Rosen recommends that you and your CPA start by looking at costs, since they're easier to predict. Make a list of your startup costs as well as the ongoing, monthly costs it'll take to run the business. "These expenses can catch people off guard. It's like a home renovation — doesn't it always cost more than you think?"
This information also allows you to see how much you'll need to sell per month to break even and, at the end of the day, whether you can realistically make money. From there, Rosen recommends figuring out how to finance your business. Will you take a bank loan? Use your own savings?
2. Pick a Business Entity
If a business idea makes sense, your CPA will figure out what type of business entity you should use —sole proprietorship, partnership, corporation or cooperative. "Once you pick a business entity, it can be difficult to reverse, so get this decision right the first time around."

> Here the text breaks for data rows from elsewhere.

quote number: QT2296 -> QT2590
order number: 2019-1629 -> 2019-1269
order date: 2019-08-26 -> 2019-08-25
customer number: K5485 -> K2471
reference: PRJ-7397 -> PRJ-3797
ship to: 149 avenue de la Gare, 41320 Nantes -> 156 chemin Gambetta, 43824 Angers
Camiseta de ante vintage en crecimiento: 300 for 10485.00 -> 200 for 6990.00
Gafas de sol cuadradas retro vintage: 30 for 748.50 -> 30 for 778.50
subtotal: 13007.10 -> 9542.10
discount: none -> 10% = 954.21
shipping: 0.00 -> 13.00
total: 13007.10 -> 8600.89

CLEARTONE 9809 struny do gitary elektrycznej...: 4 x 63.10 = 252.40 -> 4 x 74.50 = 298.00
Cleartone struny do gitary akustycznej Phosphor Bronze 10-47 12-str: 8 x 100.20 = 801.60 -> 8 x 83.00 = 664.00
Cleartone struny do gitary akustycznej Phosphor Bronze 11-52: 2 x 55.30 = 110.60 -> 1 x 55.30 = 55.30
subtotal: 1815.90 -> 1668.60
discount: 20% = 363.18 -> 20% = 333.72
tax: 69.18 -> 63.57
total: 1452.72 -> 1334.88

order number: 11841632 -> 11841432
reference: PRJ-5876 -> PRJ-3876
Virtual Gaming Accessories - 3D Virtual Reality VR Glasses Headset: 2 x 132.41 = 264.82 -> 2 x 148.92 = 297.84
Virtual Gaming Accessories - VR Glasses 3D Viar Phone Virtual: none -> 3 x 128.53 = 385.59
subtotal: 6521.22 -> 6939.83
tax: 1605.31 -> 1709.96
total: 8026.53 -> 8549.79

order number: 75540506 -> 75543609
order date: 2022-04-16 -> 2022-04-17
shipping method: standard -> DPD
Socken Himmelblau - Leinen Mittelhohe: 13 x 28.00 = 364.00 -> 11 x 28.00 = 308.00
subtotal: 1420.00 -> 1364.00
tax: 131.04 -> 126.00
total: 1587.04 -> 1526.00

The right entity for you depends on how you expect to run your business. Do you need liability protection? Will you have business partners? Can you budget for estimated taxes? After considering these points and others, your CPA can help you determine how to structure your business.
3. Figure Out Your Tax Responsibilities
Your CPA will also let you know all your various tax responsibilities. These aren't always obvious. You might not realize you missed a tax until you get a bill, including interest and penalties, from the government.
If you plan to hire employees, you need to set up payroll and collect payroll tax. Will you be doing business in other states, and will this lead to other taxes? Do you have to charge sales tax? You should get these answers from a CPA before you open your business.
4. Set Up Your Bookkeeping
A bookkeeping system keeps track of your business transactions, like your sales and expenses. Your CPA can set up a system that's organized and easy to use.
"I recommend each business have a separate business bank account," Rosen said. "Don't mix business spending with your personal bank account."
5. Plan Your Deductions
Finally, your CPA can figure out your deductions. What's tax-deductible? According to Rosen, most ordinary and necessary expenses for running your business — things like your phone, office supplies, advertising and accounting fees.
They can also help you qualify for more complicated deductions. You might get a larger deduction for your auto expenses, for example, but only if you track of all your automobile costs, not just the mileage. Your CPA can teach you how to qualify.
Starting a new business is an exciting prospect. But instead of rushing in, take the time to learn how to start a small business the right way with the help of a CPA.